Aim of the task:
Count the lines below that contain the word "Maxwell", and give only that number.

The records:
[Start of section]

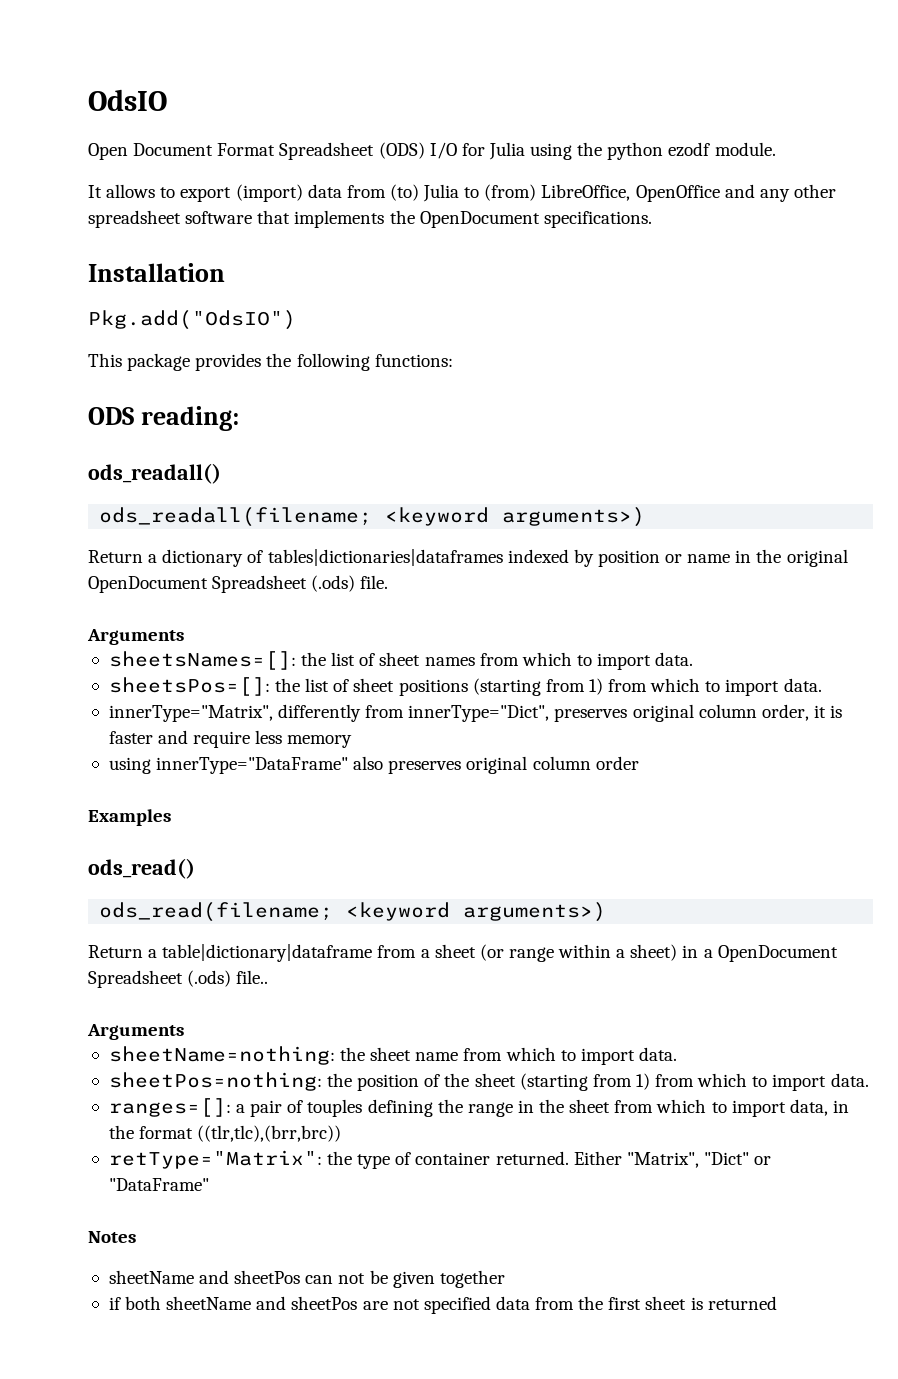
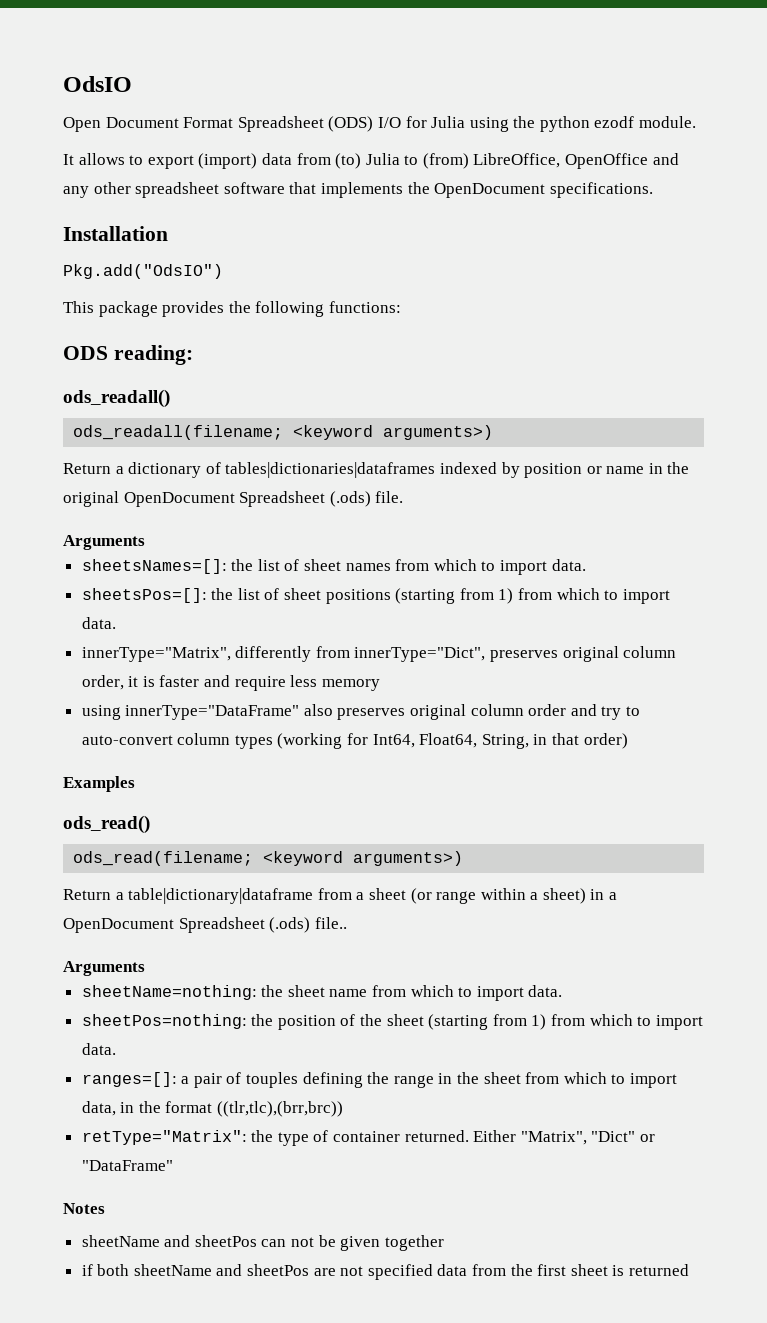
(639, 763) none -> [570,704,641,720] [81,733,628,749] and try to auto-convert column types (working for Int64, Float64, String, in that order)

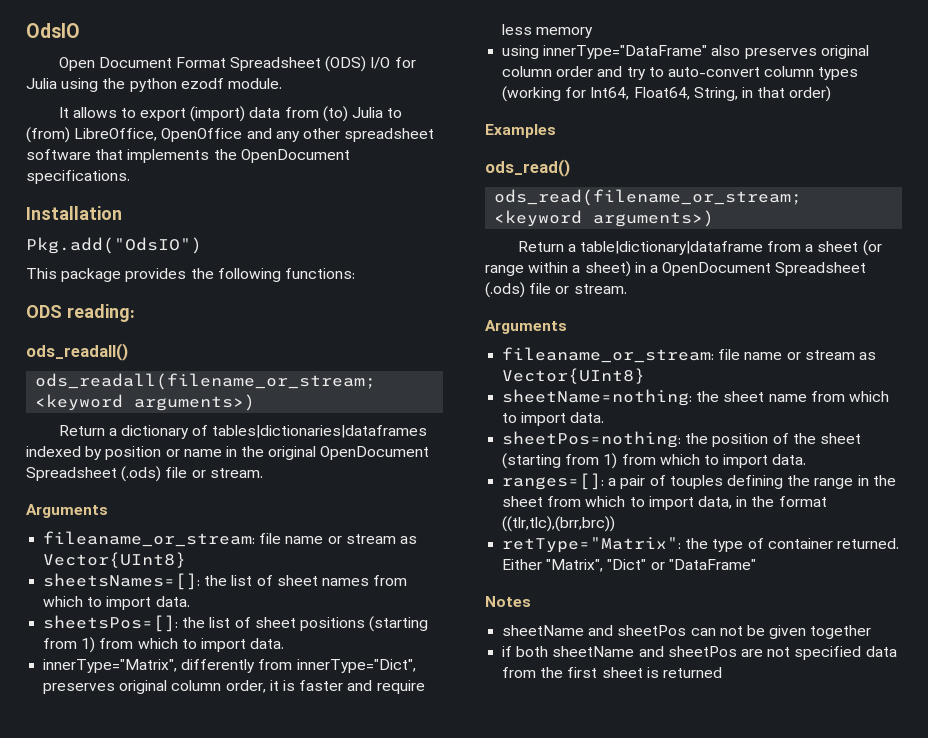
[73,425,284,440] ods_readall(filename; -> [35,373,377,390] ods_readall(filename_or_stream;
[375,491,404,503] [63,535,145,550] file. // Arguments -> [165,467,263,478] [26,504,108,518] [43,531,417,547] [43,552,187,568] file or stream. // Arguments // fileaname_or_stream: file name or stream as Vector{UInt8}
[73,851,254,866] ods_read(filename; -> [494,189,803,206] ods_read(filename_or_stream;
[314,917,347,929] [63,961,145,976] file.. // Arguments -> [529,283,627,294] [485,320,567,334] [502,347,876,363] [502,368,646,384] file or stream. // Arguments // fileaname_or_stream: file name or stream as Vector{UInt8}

[End of section]
[Start of section]

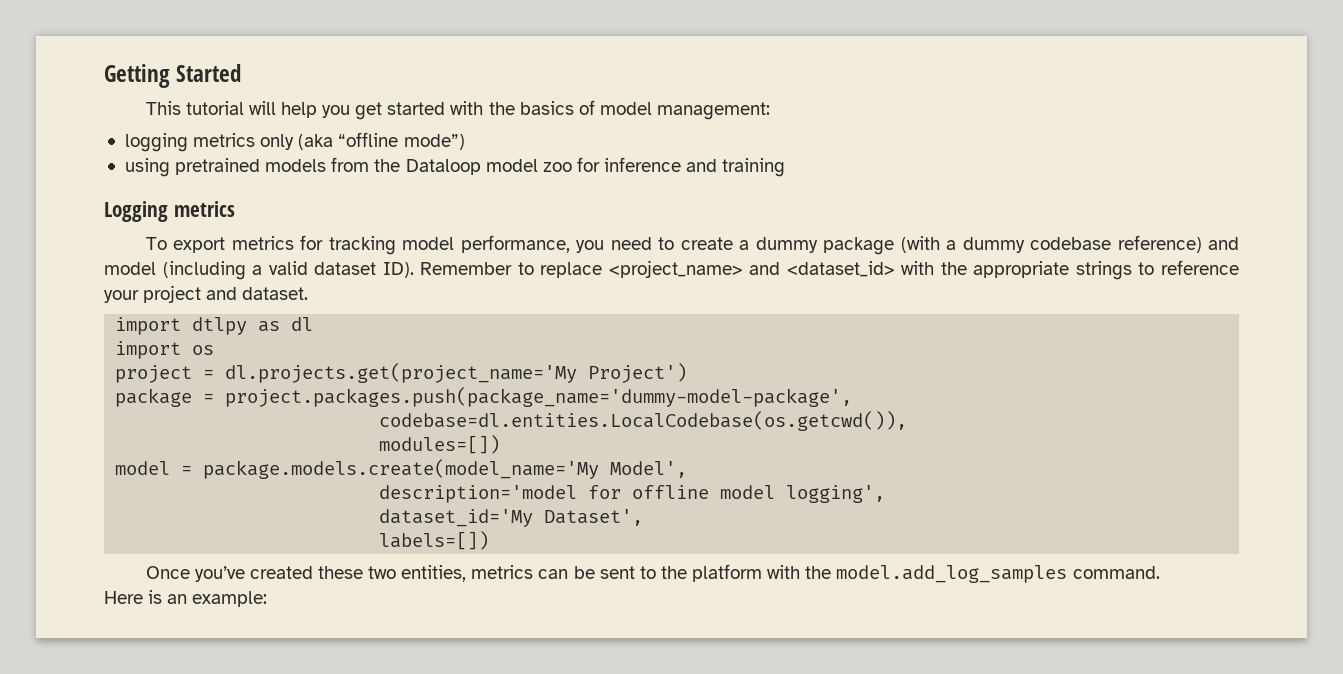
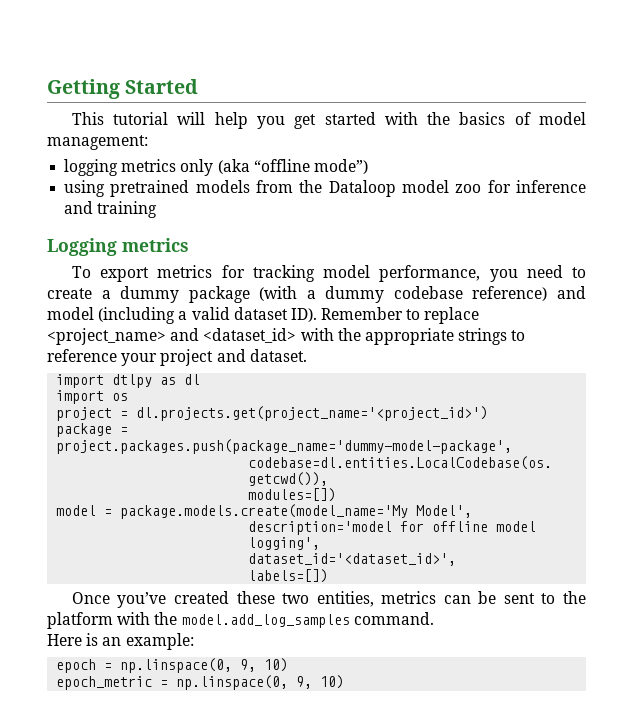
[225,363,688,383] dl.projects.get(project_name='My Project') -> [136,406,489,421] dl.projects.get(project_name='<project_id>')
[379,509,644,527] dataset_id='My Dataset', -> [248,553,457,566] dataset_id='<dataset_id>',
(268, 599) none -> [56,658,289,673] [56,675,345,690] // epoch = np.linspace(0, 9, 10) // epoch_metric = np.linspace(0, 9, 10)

[End of section]
[Start of section]

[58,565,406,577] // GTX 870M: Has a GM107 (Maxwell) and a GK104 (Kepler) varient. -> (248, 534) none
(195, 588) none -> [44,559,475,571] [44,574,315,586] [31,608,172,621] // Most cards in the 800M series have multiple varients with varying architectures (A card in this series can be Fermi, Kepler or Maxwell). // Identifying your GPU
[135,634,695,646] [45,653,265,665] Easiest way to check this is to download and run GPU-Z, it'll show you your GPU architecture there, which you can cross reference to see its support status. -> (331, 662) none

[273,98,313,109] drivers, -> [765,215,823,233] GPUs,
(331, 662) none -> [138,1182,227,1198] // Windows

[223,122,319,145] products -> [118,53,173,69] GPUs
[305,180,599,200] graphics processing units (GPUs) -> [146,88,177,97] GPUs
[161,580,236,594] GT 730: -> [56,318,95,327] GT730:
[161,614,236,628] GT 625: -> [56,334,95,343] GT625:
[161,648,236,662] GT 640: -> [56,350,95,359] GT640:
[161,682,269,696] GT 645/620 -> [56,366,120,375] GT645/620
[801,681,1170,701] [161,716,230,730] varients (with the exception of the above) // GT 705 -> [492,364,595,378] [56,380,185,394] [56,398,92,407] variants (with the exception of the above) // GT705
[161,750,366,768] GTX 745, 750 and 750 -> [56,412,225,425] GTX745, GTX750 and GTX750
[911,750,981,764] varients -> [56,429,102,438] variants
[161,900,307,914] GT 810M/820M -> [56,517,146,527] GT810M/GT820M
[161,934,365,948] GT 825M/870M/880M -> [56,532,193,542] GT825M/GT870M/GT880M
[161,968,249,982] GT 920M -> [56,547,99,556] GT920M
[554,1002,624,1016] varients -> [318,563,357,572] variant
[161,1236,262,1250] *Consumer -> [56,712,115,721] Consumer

[End of section]

Solution to the problem:
2